§ **Your assignment**
Once you find the line with "[135,597,182,610] nodes ->" in the data that follows, repeat it and every line after it exactly, through the line with "[72,275,578,289] [72,299,592,313] [90,323,529,337]".

§ **Listed records**
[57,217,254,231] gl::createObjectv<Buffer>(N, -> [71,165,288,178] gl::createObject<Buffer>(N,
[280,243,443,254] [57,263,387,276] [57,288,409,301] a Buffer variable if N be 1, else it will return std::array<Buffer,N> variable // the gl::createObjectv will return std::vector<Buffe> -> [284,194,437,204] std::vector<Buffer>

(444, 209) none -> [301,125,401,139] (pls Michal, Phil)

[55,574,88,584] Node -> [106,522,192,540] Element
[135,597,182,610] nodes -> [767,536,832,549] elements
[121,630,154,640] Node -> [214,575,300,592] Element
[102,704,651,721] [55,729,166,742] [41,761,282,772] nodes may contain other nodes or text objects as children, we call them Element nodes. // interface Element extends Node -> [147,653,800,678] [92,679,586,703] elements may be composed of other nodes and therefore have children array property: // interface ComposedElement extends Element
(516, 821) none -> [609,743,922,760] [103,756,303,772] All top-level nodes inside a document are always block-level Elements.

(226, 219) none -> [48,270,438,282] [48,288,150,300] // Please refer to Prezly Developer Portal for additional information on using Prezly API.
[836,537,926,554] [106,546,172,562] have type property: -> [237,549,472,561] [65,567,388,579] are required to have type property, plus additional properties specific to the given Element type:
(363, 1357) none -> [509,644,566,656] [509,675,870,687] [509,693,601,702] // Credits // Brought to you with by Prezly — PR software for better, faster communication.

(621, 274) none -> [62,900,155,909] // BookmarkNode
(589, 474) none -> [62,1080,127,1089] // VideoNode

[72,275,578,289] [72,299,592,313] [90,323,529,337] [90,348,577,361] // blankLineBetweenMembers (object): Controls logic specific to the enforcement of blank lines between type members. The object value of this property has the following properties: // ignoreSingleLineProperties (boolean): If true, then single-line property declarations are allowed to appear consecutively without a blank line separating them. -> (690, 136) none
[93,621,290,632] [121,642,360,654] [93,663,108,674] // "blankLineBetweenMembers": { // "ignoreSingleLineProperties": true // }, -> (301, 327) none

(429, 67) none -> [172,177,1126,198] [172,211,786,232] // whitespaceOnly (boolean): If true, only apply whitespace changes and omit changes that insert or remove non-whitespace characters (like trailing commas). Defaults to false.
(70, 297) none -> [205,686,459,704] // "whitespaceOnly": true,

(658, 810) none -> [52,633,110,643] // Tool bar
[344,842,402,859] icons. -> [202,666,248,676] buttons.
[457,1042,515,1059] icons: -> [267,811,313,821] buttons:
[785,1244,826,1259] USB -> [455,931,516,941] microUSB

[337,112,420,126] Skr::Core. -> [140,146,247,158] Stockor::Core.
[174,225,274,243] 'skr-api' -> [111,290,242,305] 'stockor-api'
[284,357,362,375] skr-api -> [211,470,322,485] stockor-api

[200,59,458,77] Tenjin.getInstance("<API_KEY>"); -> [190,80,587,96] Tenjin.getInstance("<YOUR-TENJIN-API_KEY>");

§ **Written answer**
[135,597,182,610] nodes -> [767,536,832,549] elements
[121,630,154,640] Node -> [214,575,300,592] Element
[102,704,651,721] [55,729,166,742] [41,761,282,772] nodes may contain other nodes or text objects as children, we call them Element nodes. // interface Element extends Node -> [147,653,800,678] [92,679,586,703] elements may be composed of other nodes and therefore have children array property: // interface ComposedElement extends Element
(516, 821) none -> [609,743,922,760] [103,756,303,772] All top-level nodes inside a document are always block-level Elements.

(226, 219) none -> [48,270,438,282] [48,288,150,300] // Please refer to Prezly Developer Portal for additional information on using Prezly API.
[836,537,926,554] [106,546,172,562] have type property: -> [237,549,472,561] [65,567,388,579] are required to have type property, plus additional properties specific to the given Element type:
(363, 1357) none -> [509,644,566,656] [509,675,870,687] [509,693,601,702] // Credits // Brought to you with by Prezly — PR software for better, faster communication.

(621, 274) none -> [62,900,155,909] // BookmarkNode
(589, 474) none -> [62,1080,127,1089] // VideoNode

[72,275,578,289] [72,299,592,313] [90,323,529,337] [90,348,577,361] // blankLineBetweenMembers (object): Controls logic specific to the enforcement of blank lines between type members. The object value of this property has the following properties: // ignoreSingleLineProperties (boolean): If true, then single-line property declarations are allowed to appear consecutively without a blank line separating them. -> (690, 136) none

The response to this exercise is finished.